Are you breastfeeding her? If you are, then the best thing you can do is to breastfeed breastfeed breastfeed! Sleep with her (if you don't already) and breastfeed through the night. Make sure that while she's sick you are really watching your nutrition; minimal dairy, and lots of high vitamin fruits and veggies. When my DS is sick I take extra vitamin C, and echinacea, which I figure ends up in my milk.

Other suggestions:

- Using a humidifier at night seems to help with stuffiness.

- Get the bathroom as steamed up as you can and then try breastfeeding her or just sitting with her in the steamy bathroom for a while.
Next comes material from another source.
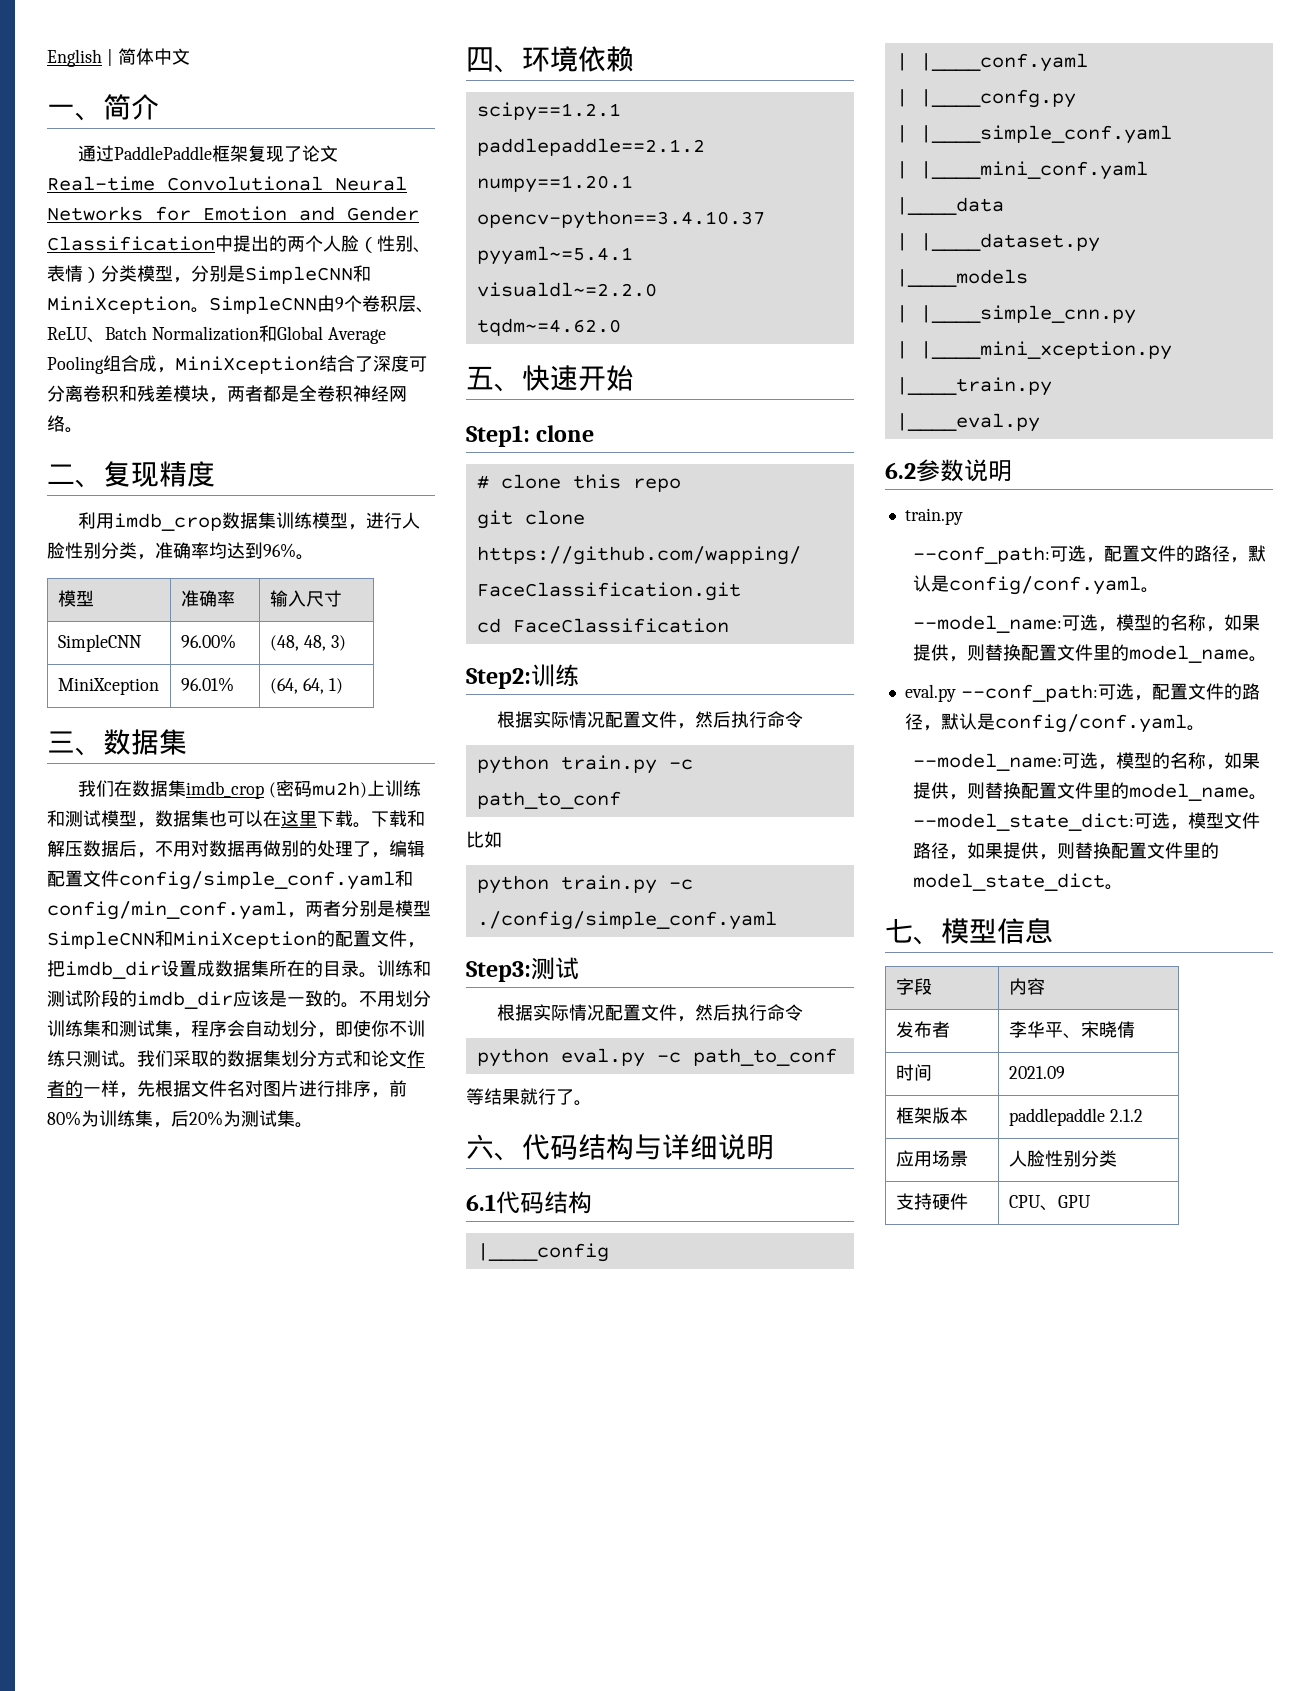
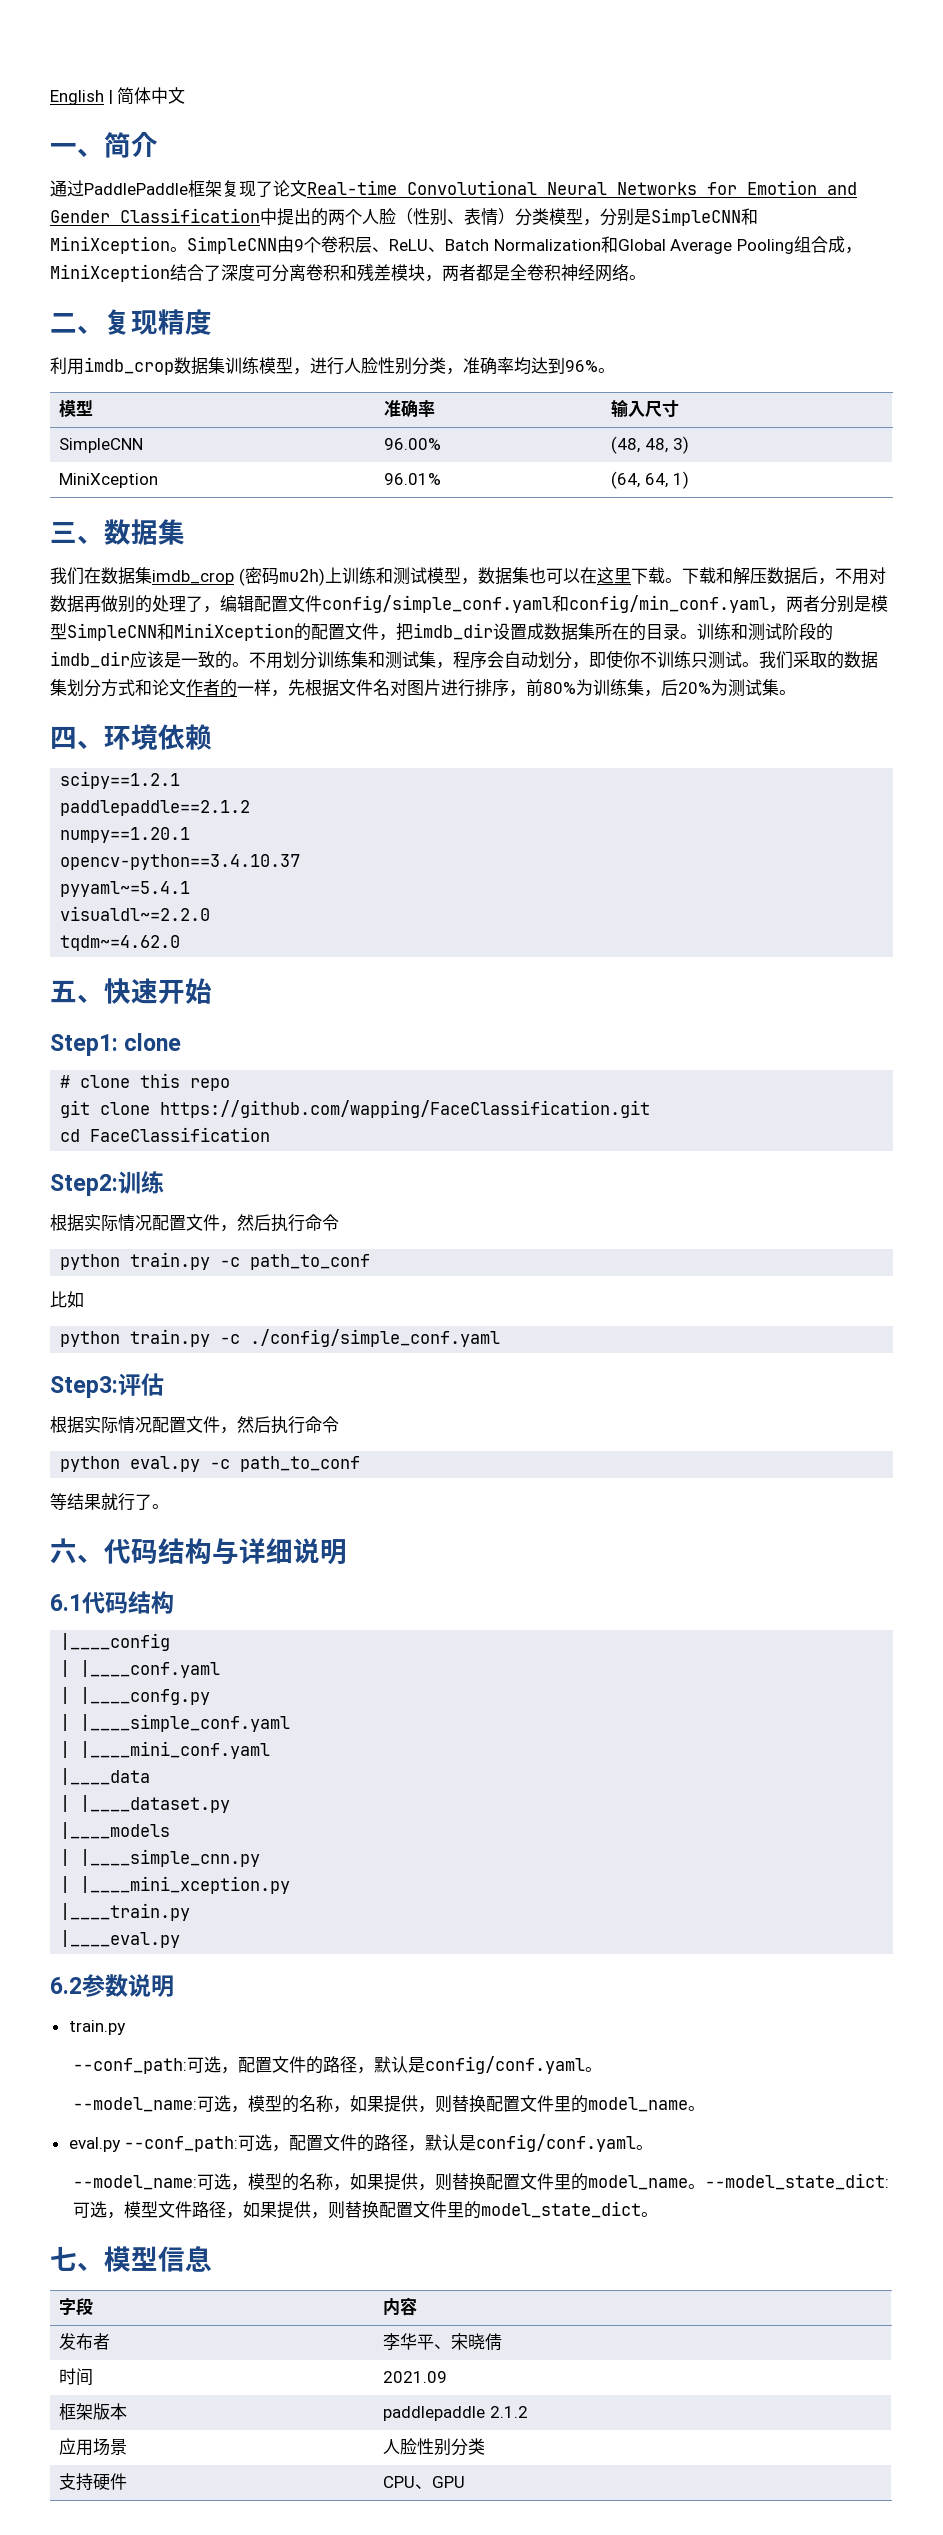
[531,957,579,980] 测试 -> [118,1373,164,1396] 评估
The steam will help break up some of the congestion, and then you can use a bulb syringe to gently suck out the mucus from her nose (easier said then done, I realize). If you have any saline you can put a few drops of saline in each nostril before you use the bulb syringe and that can help further.
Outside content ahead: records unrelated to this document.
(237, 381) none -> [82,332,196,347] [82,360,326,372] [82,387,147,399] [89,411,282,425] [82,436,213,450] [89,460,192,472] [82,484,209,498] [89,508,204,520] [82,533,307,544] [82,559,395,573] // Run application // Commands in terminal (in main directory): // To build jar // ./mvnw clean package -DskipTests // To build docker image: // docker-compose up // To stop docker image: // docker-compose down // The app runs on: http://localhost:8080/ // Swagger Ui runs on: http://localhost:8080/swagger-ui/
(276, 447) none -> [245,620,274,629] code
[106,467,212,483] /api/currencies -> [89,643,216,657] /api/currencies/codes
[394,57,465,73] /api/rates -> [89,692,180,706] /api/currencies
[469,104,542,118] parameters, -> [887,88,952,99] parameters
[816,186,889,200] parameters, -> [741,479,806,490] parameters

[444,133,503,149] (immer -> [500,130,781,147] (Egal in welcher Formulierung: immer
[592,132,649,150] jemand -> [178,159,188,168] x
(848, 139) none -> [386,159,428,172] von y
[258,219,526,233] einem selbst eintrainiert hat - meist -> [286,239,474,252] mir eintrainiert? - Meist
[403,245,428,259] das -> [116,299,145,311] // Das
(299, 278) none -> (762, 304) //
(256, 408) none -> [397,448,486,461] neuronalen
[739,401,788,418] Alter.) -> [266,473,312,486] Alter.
I hope others will weigh in for you on maybe some herbs/homeopathics that could help. And good luck. Having a sick little one is so heart breaking


----------



## jess152 (Jan 20, 2008)

Pat her face with a cool, damp cloth. Keep her lightly dressed, but still dressed, as she could go from feverish to chilled.

We are just winding down from an awful cold. The 3yr old had the flu which thankfully the baby didn't get. He was feverish though, and had lots of mucus which often came up in breastmilk when he burped. It was scary to hear him choking on it, trying to get it out. I did what the PPs said, nursed, nursed, nursed, and it seems the worst is behind us.
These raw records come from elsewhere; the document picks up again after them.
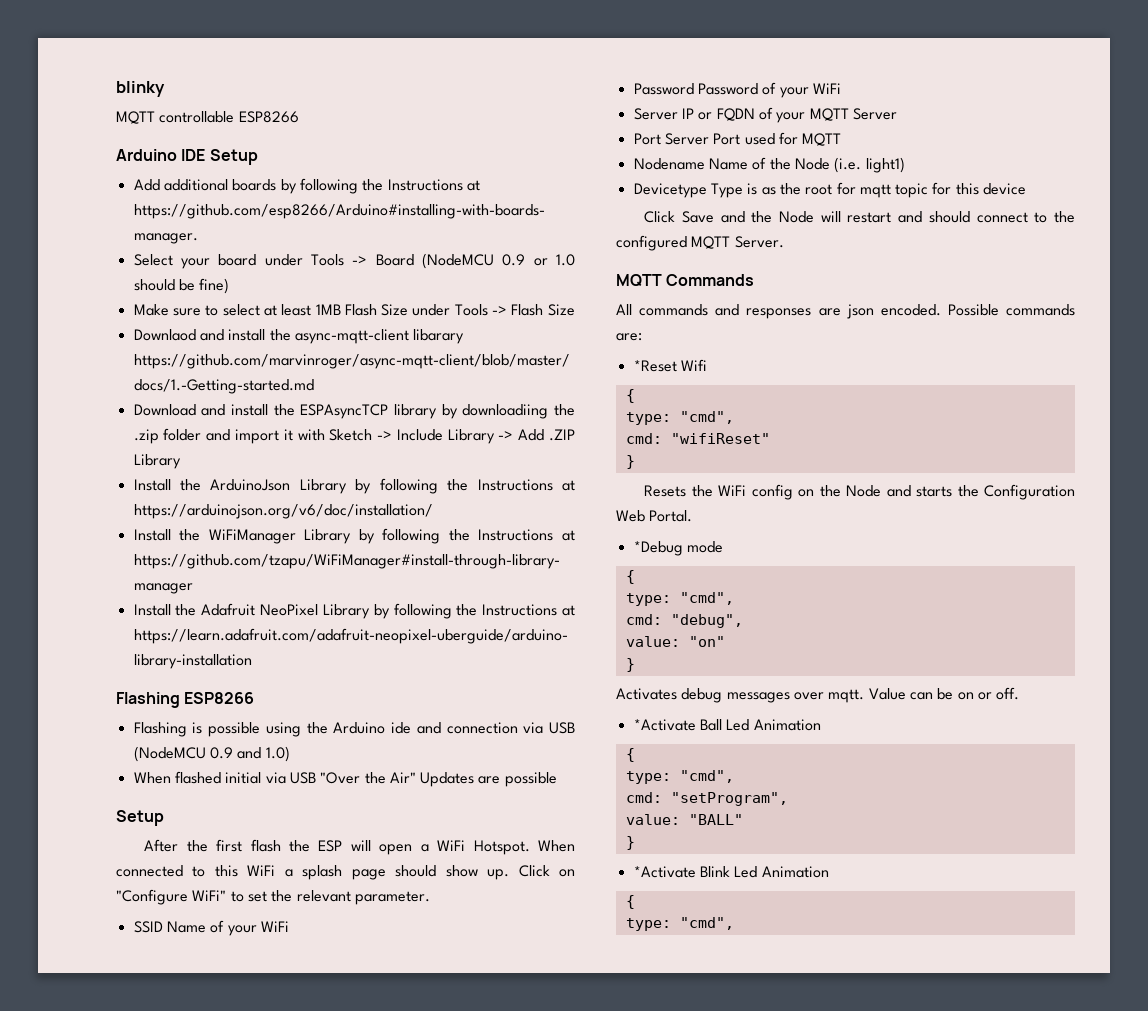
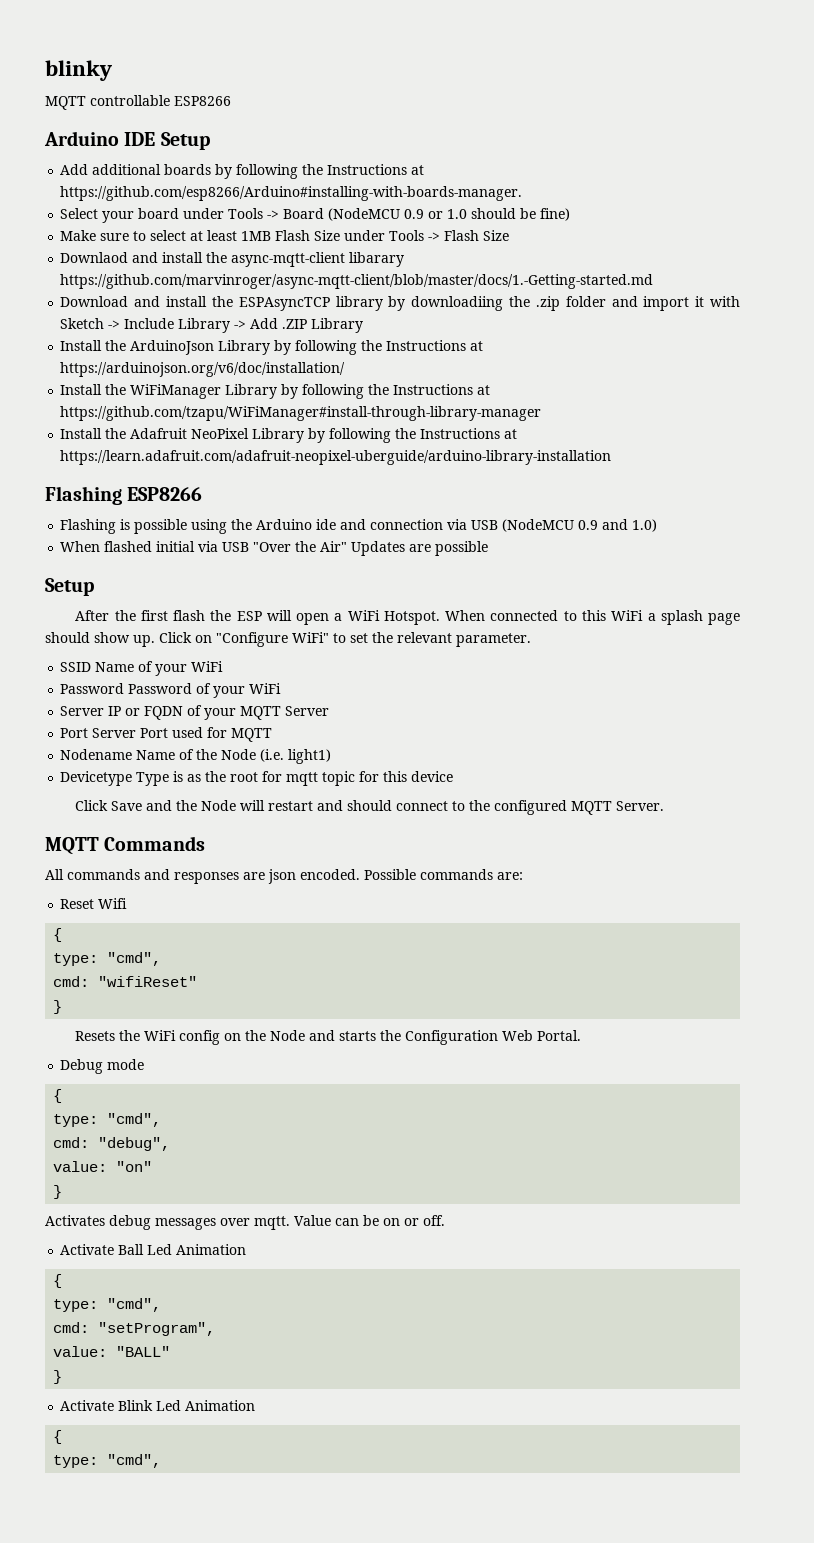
[633,360,677,372] *Reset -> [60,899,95,909] Reset
[633,541,683,556] *Debug -> [60,1059,104,1074] Debug
[633,719,696,731] *Activate -> [60,1244,115,1255] Activate
[633,866,696,878] *Activate -> [60,1400,115,1411] Activate

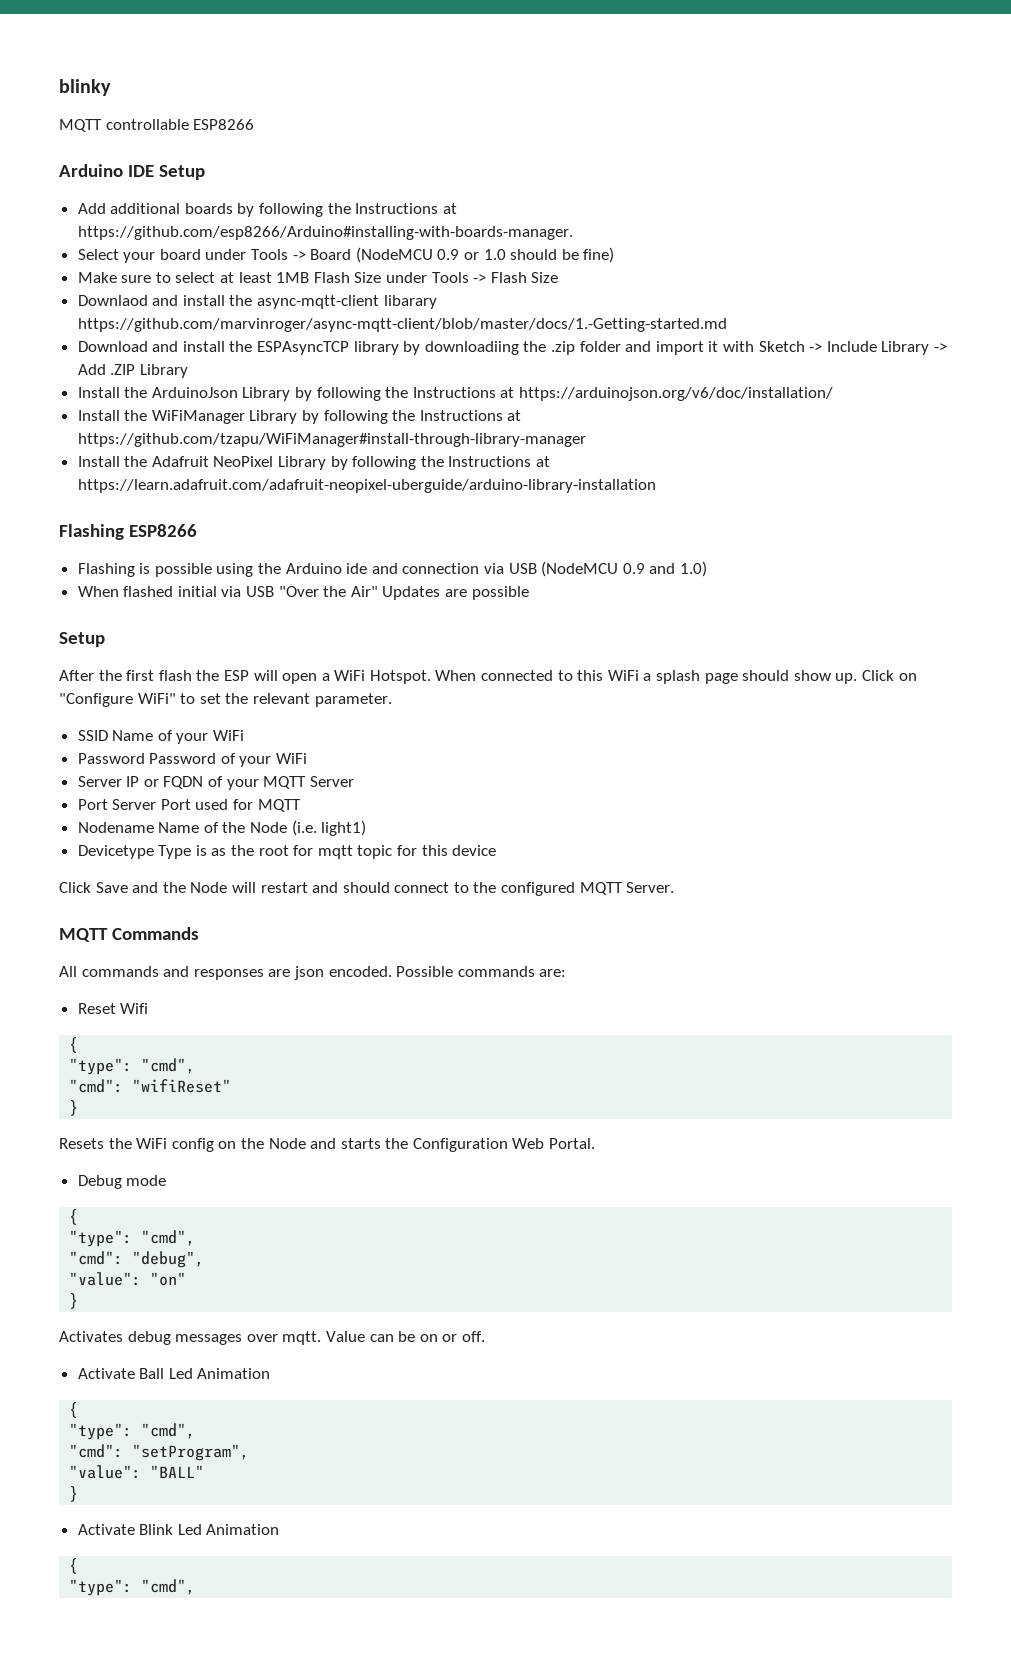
[53,952,162,966] [53,976,90,987] type: "cmd", // cmd: -> [69,1058,196,1075] [69,1079,124,1093] "type": "cmd", // "cmd":
[53,1113,162,1127] [53,1137,90,1148] type: "cmd", // cmd: -> [69,1230,196,1247] [69,1251,124,1265] "type": "cmd", // "cmd":
[53,1161,108,1172] value: -> [69,1272,142,1286] "value":
[53,1298,162,1312] [53,1322,90,1333] type: "cmd", // cmd: -> [69,1423,196,1440] [69,1444,124,1458] "type": "cmd", // "cmd":
[53,1346,108,1357] value: -> [69,1465,142,1479] "value":
[53,1455,99,1468] type: -> [69,1579,133,1596] "type":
I hope your LO is feeling better soon! It's awful to go through, for everyone involved!


----------



## Marylizah (Jun 17, 2005)

Hey mama,

With an underarm temp, you have to add a degree, right? Possibly a bit more? So her real temp is (just checked Dr. Sears) somewhere between 102-103. He says armpit temps can be 1-2 degrees lower than the true rectal temp.

How is she acting? Is she lethargic? Pale/ashen? Crying inconsolably? Getting worse by the hour? If you get her temp down does she act like she feels a bit better? If she isn't lethargic/ashen/pale/crying inconsolably, and if she acts better when you get her temp down a bit, it's not ER worthy, but you should still take her to the Dr. tomorrow when the office is open.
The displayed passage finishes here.